### Raw data
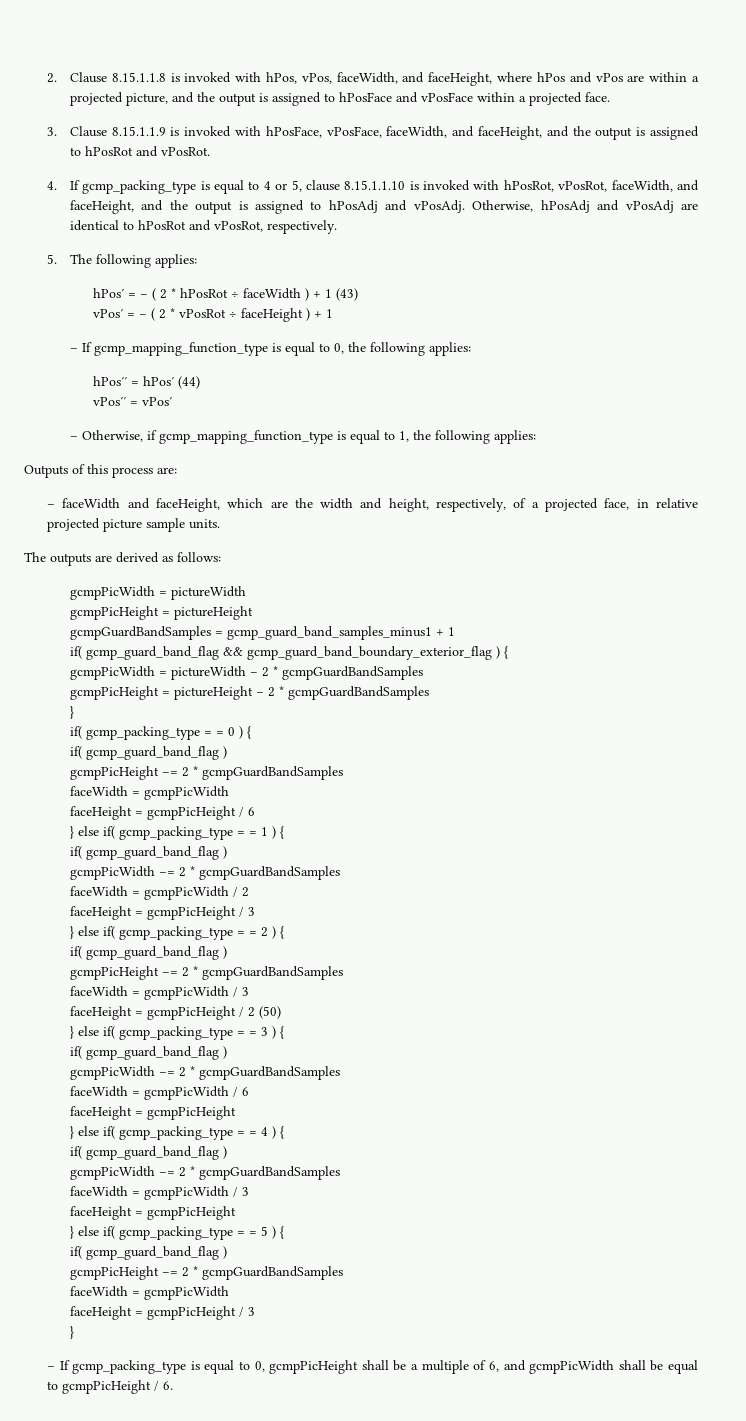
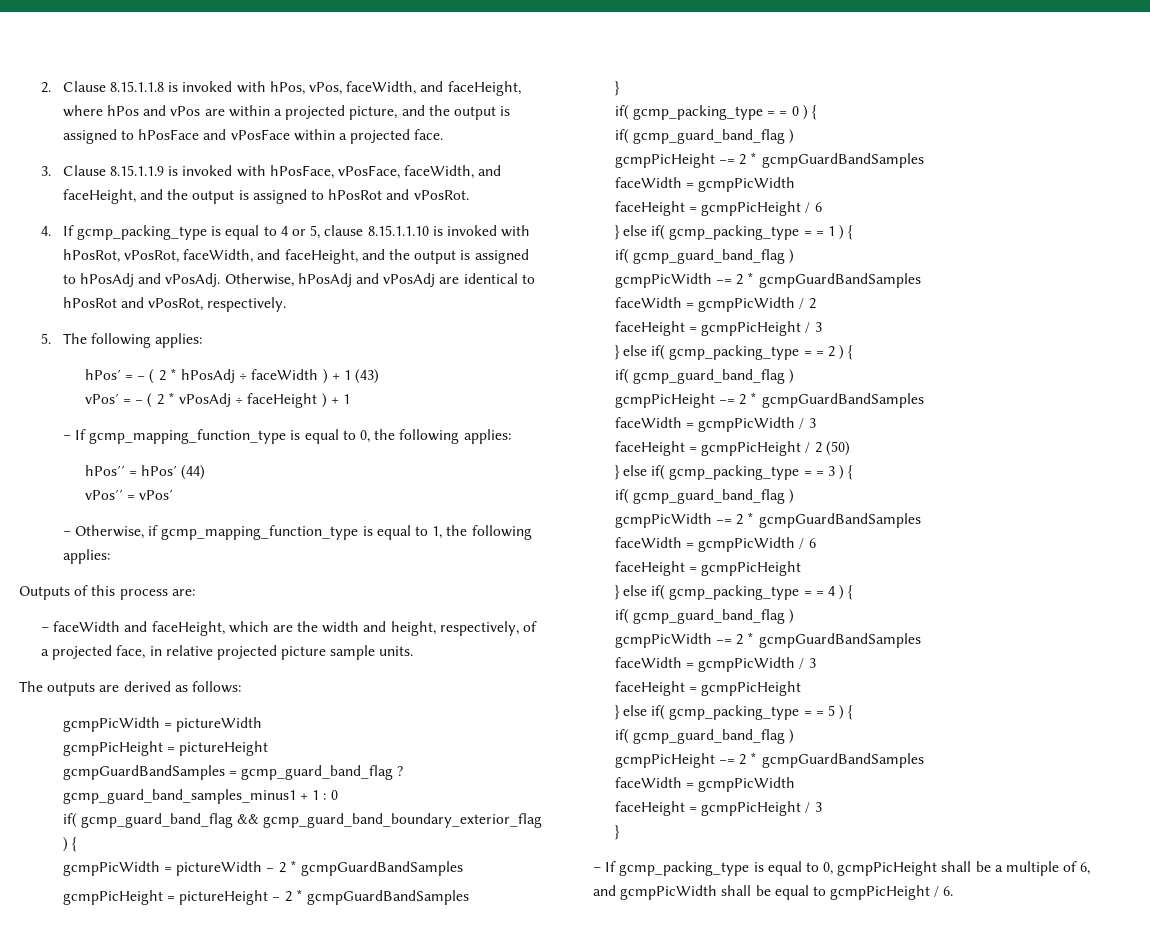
- hPos′ = − ( 2 * hPosRot ÷ faceWidth ) + 1 (43)
+ hPos′ = − ( 2 * hPosAdj ÷ faceWidth ) + 1 (43)
- vPos′ = − ( 2 * vPosRot ÷ faceHeight ) + 1
+ vPos′ = − ( 2 * vPosAdj ÷ faceHeight ) + 1
- gcmpGuardBandSamples = gcmp_guard_band_samples_minus1 + 1
+ gcmpGuardBandSamples = gcmp_guard_band_flag ? gcmp_guard_band_samples_minus1 + 1 : 0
######
Among the lines of the data above, find those with the word "vPos" and show them.

Worked solution
- vPos′ = − ( 2 * vPosRot ÷ faceHeight ) + 1
+ vPos′ = − ( 2 * vPosAdj ÷ faceHeight ) + 1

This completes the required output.